What you need to do >> Check every line of the data for the string "Gladiators" and copy the ones that have it.

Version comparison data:
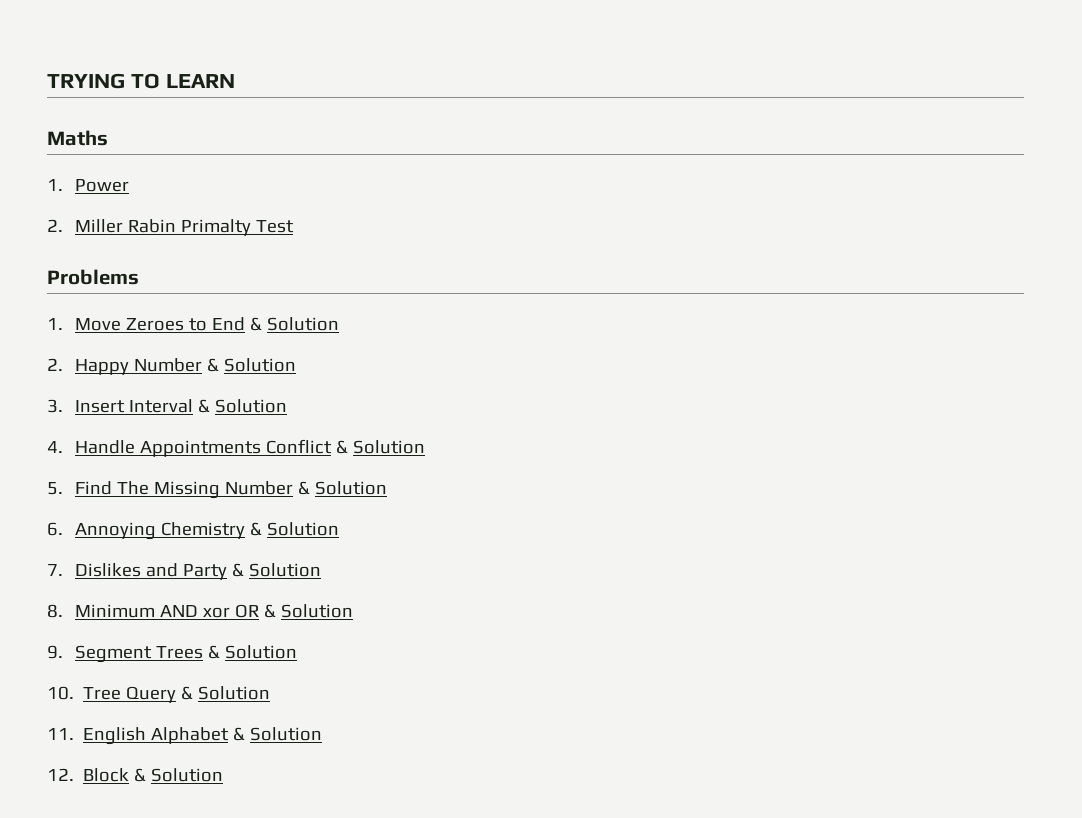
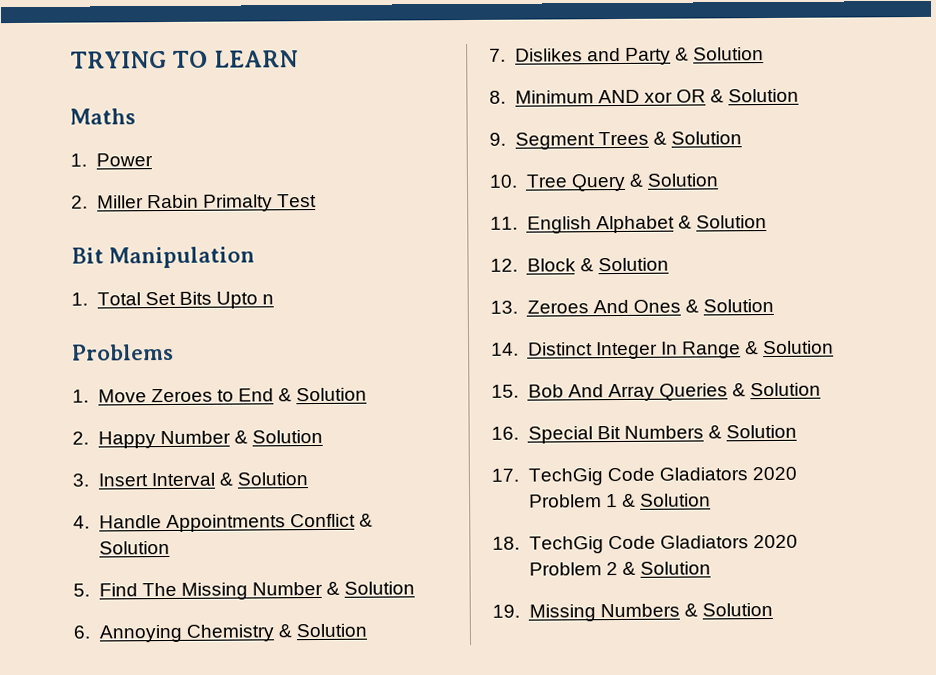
+ Bit Manipulation
+ 1. Total Set Bits Upto n
+ 13. Zeroes And Ones & Solution
+ 14. Distinct Integer In Range & Solution
+ 15. Bob And Array Queries & Solution
+ 16. Special Bit Numbers & Solution
+ 17. TechGig Code Gladiators 2020 Problem 1 & Solution
+ 18. TechGig Code Gladiators 2020 Problem 2 & Solution
+ 19. Missing Numbers & Solution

Response to the exercise >>
+ 17. TechGig Code Gladiators 2020 Problem 1 & Solution
+ 18. TechGig Code Gladiators 2020 Problem 2 & Solution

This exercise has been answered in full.